- Exercise requirements
Of all the lines in the material, tally those containing the string "none", and report nothing but the total.

- Source material
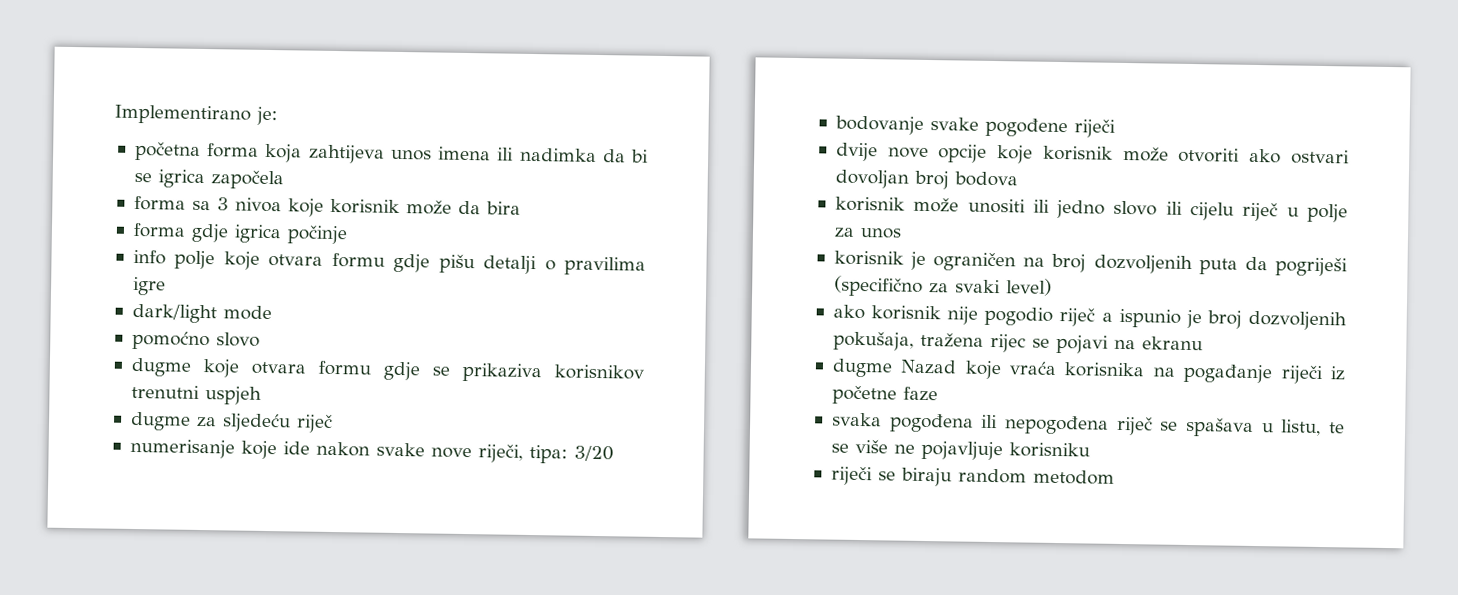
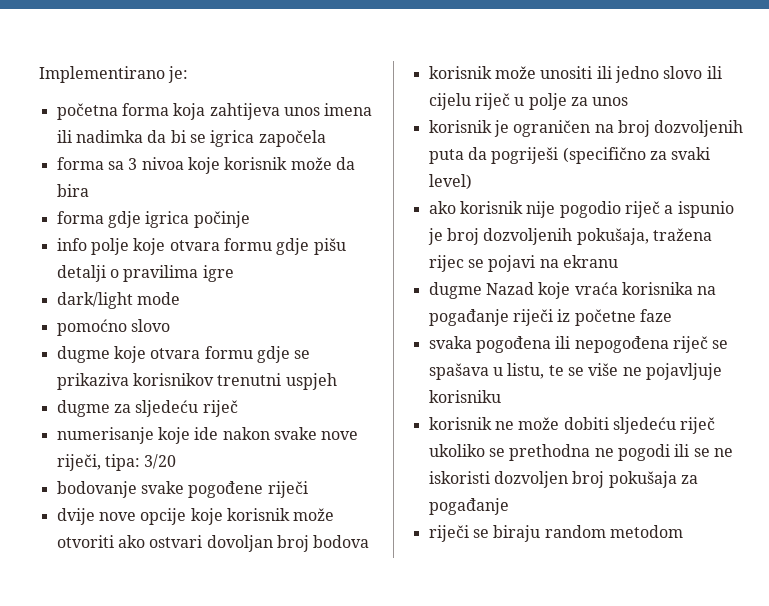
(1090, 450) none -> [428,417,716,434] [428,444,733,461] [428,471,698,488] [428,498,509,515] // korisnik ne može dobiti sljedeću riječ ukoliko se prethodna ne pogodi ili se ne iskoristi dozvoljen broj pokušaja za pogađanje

--

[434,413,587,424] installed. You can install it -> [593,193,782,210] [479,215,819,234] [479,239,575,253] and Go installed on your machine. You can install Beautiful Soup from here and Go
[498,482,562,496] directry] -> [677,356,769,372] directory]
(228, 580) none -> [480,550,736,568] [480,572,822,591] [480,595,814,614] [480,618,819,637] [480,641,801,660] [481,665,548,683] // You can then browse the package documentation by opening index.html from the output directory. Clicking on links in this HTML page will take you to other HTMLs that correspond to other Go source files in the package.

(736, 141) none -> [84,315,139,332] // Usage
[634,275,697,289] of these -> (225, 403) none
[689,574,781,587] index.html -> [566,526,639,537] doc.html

* * *

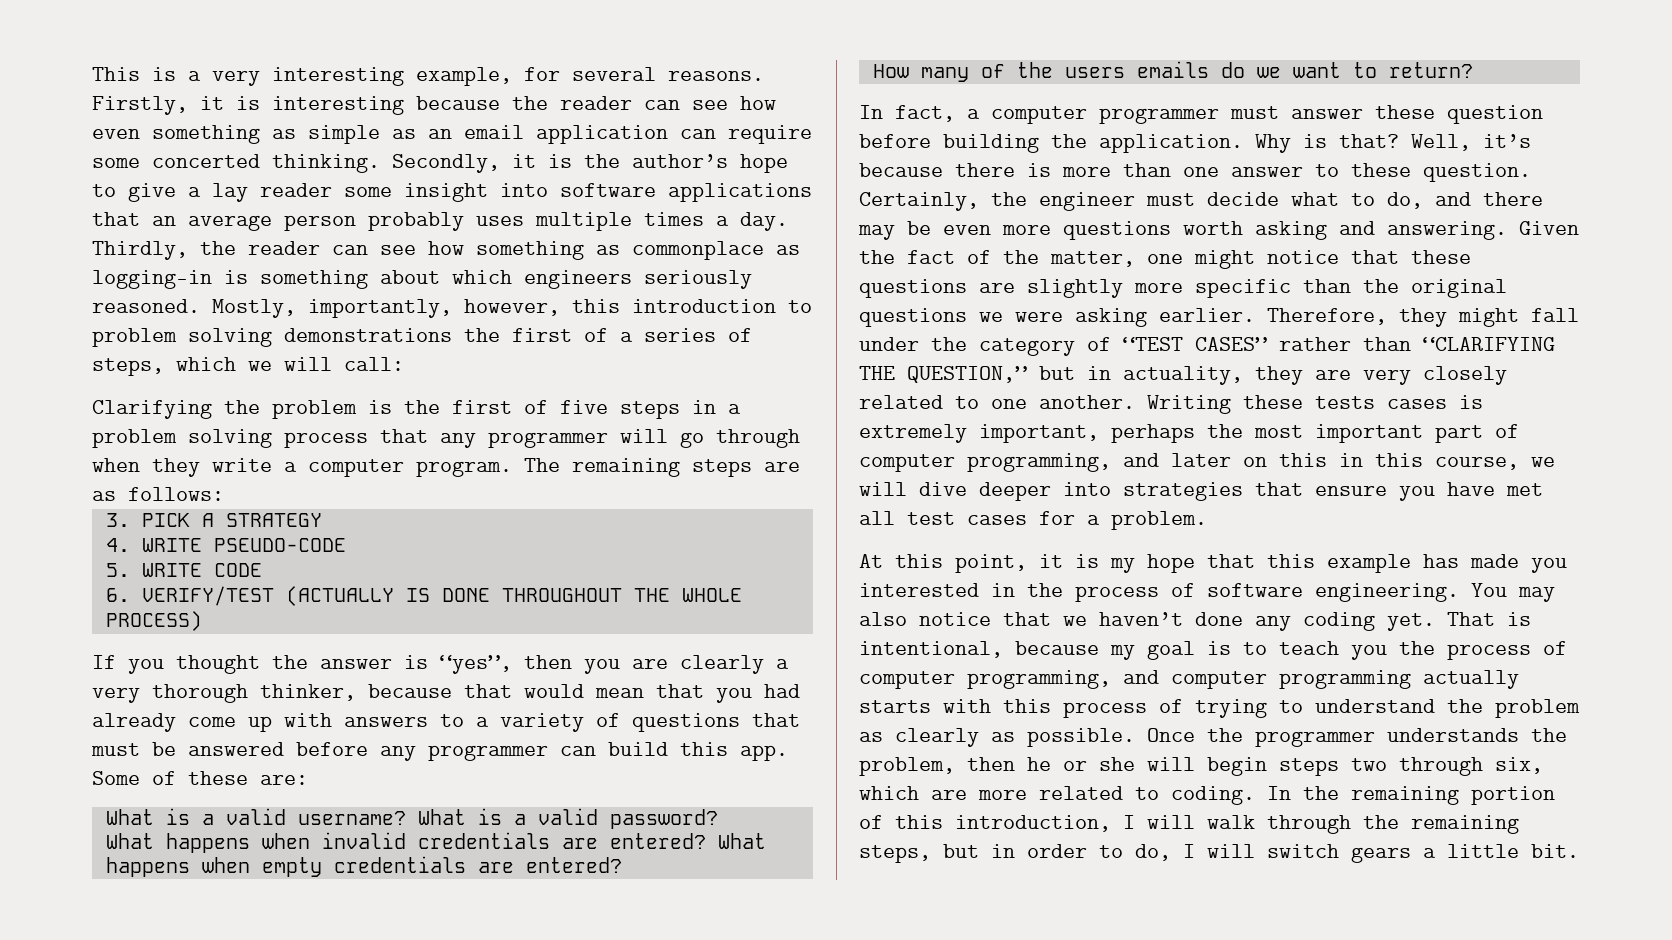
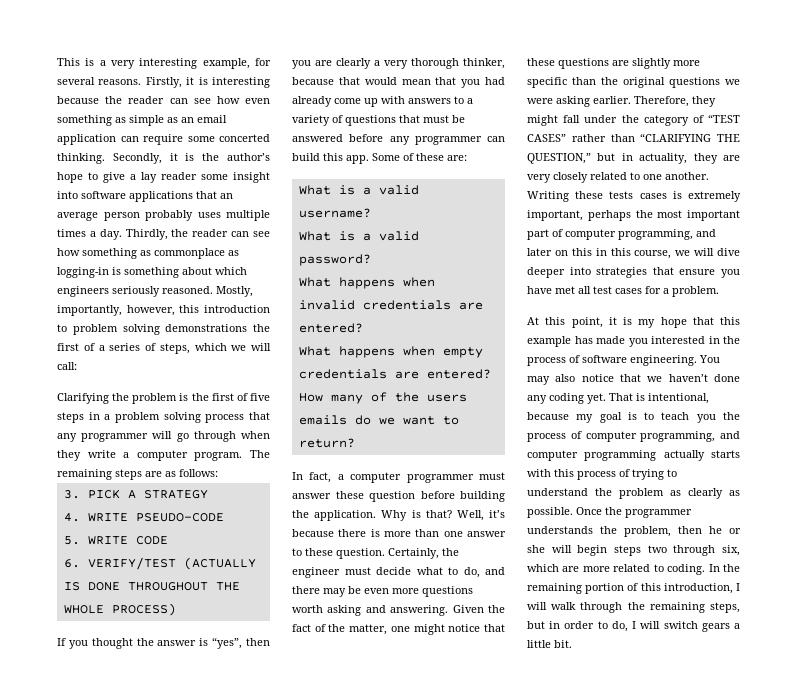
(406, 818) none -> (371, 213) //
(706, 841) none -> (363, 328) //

- Exercise response
6